╭─ Records

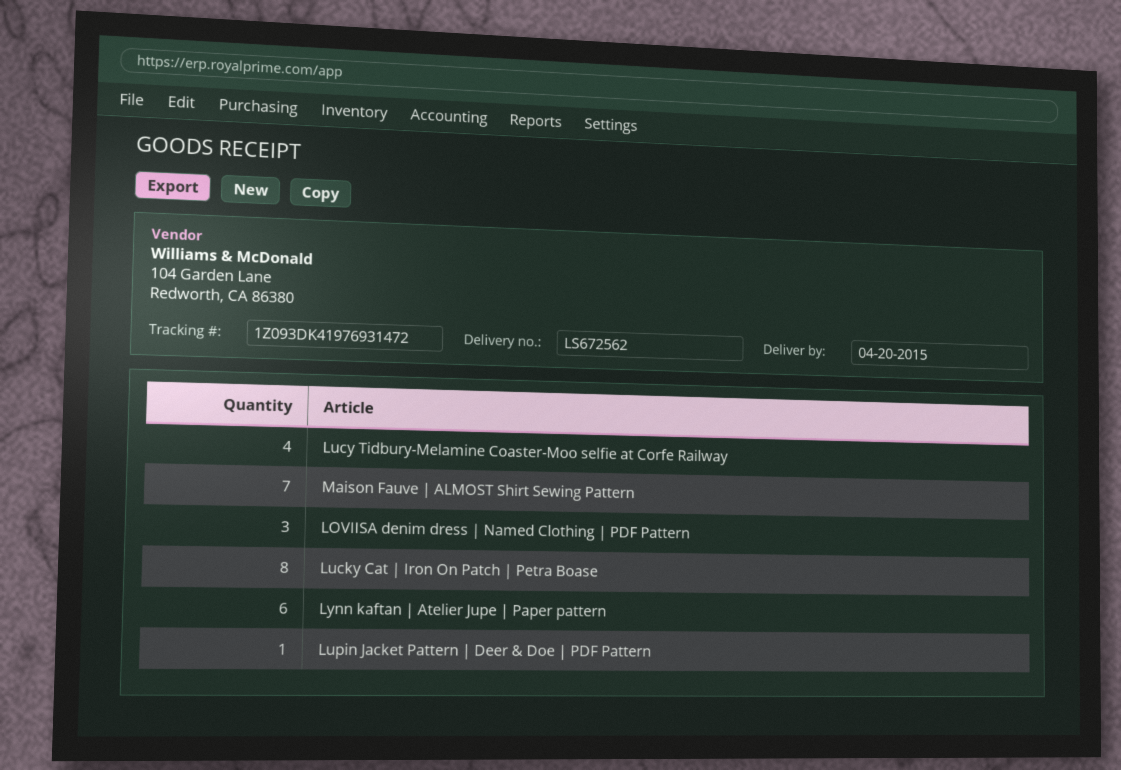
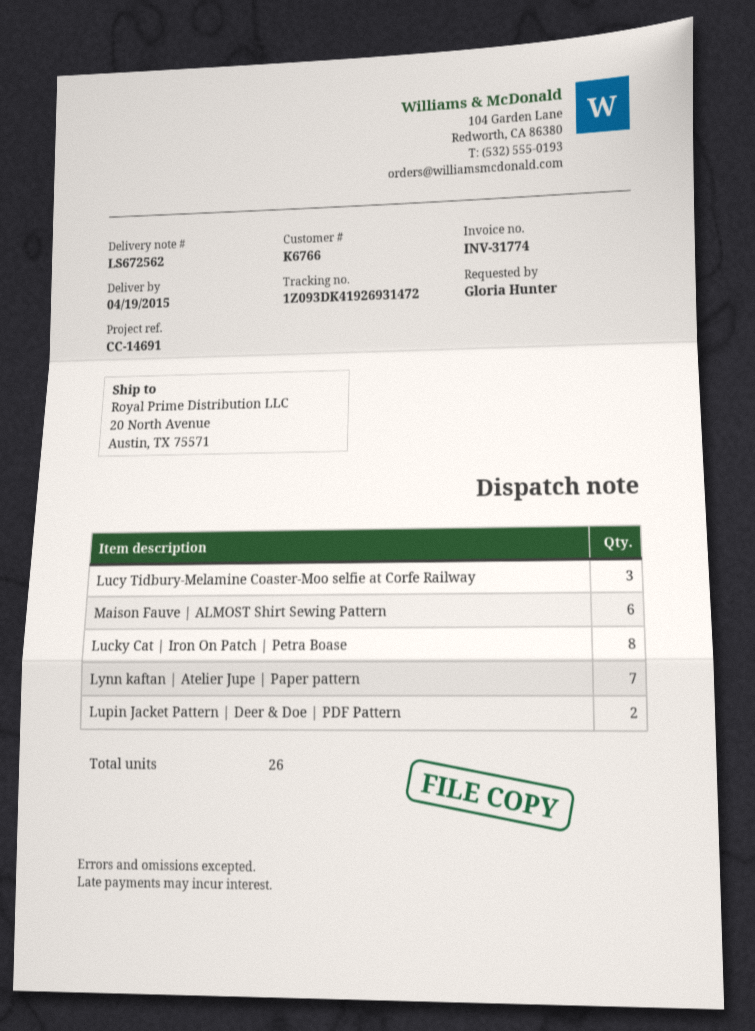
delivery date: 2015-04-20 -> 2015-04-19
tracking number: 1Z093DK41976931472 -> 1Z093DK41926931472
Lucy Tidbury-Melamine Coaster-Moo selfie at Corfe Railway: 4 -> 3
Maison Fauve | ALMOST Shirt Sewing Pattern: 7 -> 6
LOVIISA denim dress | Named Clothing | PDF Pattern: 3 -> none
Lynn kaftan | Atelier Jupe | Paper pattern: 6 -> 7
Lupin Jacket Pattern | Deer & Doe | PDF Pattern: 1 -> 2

╰─

> Problem to solve: Write out the whole listing exactly. Pictures stay out.

> Answer box:
delivery date: 2015-04-20 -> 2015-04-19
tracking number: 1Z093DK41976931472 -> 1Z093DK41926931472
Lucy Tidbury-Melamine Coaster-Moo selfie at Corfe Railway: 4 -> 3
Maison Fauve | ALMOST Shirt Sewing Pattern: 7 -> 6
LOVIISA denim dress | Named Clothing | PDF Pattern: 3 -> none
Lynn kaftan | Atelier Jupe | Paper pattern: 6 -> 7
Lupin Jacket Pattern | Deer & Doe | PDF Pattern: 1 -> 2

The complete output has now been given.